Task to complete: Return all lines from the entries below in which the word "what" is present.

Data provided:

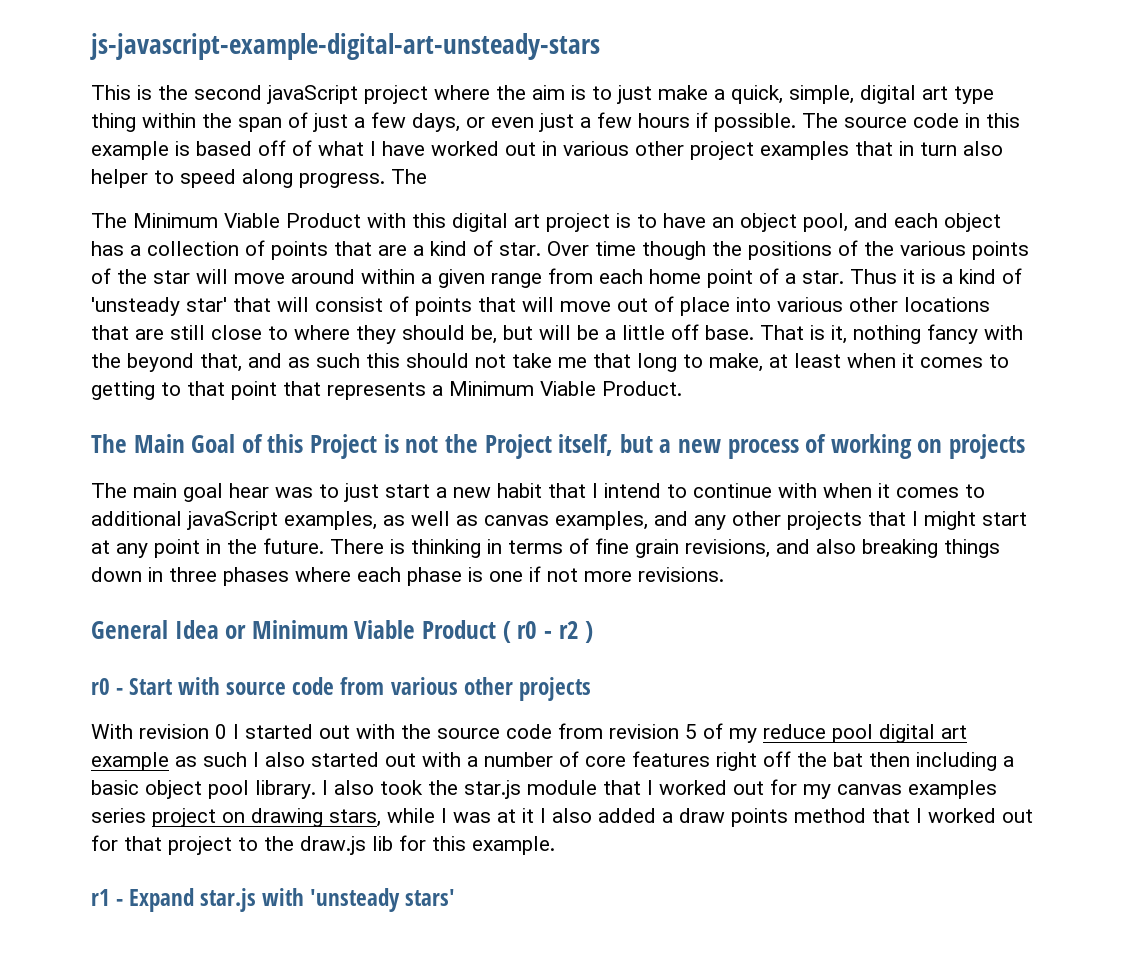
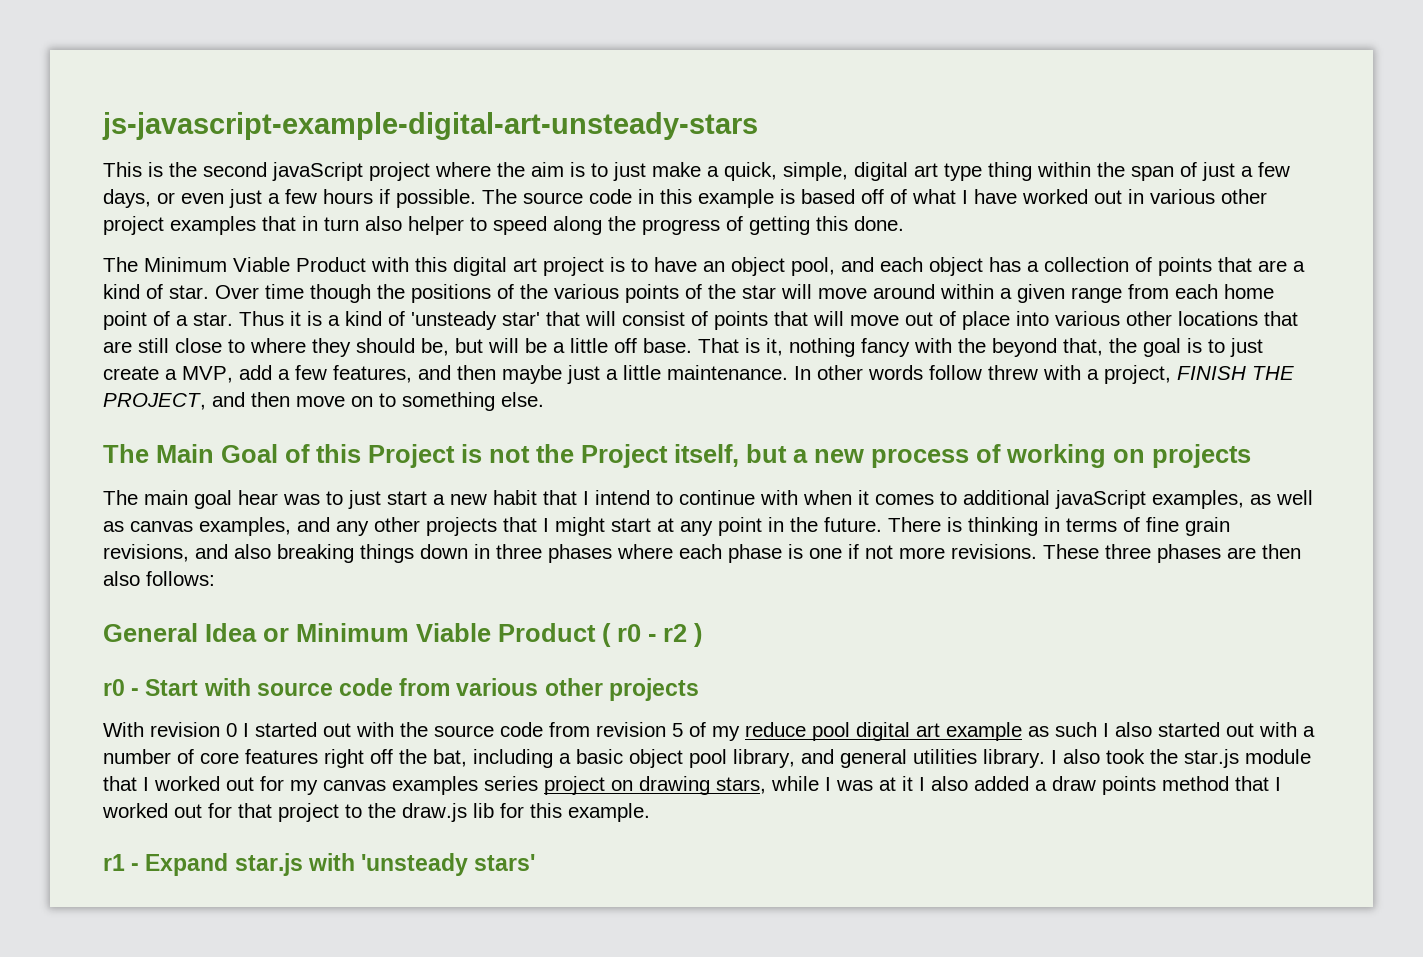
- The source code in this example is based off of what I have worked out in various other project examples that in turn also helper to speed along progress. The
+ The source code in this example is based off of what I have worked out in various other project examples that in turn also helper to speed along the progress of getting this done.
- That is it, nothing fancy with the beyond that, and as such this should not take me that long to make, at least when it comes to getting to that point that represents a Minimum Viable Product.
+ That is it, nothing fancy with the beyond that, the goal is to just create a MVP, add a few features, and then maybe just a little maintenance. In other words follow threw with a project, FINISH THE PROJECT, and then move on to something else.
+ These three phases are then also follows:
- With revision 0 I started out with the source code from revision 5 of my reduce pool digital art example as such I also started out with a number of core features right off the bat then including a basic object pool library.
+ With revision 0 I started out with the source code from revision 5 of my reduce pool digital art example as such I also started out with a number of core features right off the bat, including a basic object pool library, and general utilities library.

Written answer:
- The source code in this example is based off of what I have worked out in various other project examples that in turn also helper to speed along progress. The
+ The source code in this example is based off of what I have worked out in various other project examples that in turn also helper to speed along the progress of getting this done.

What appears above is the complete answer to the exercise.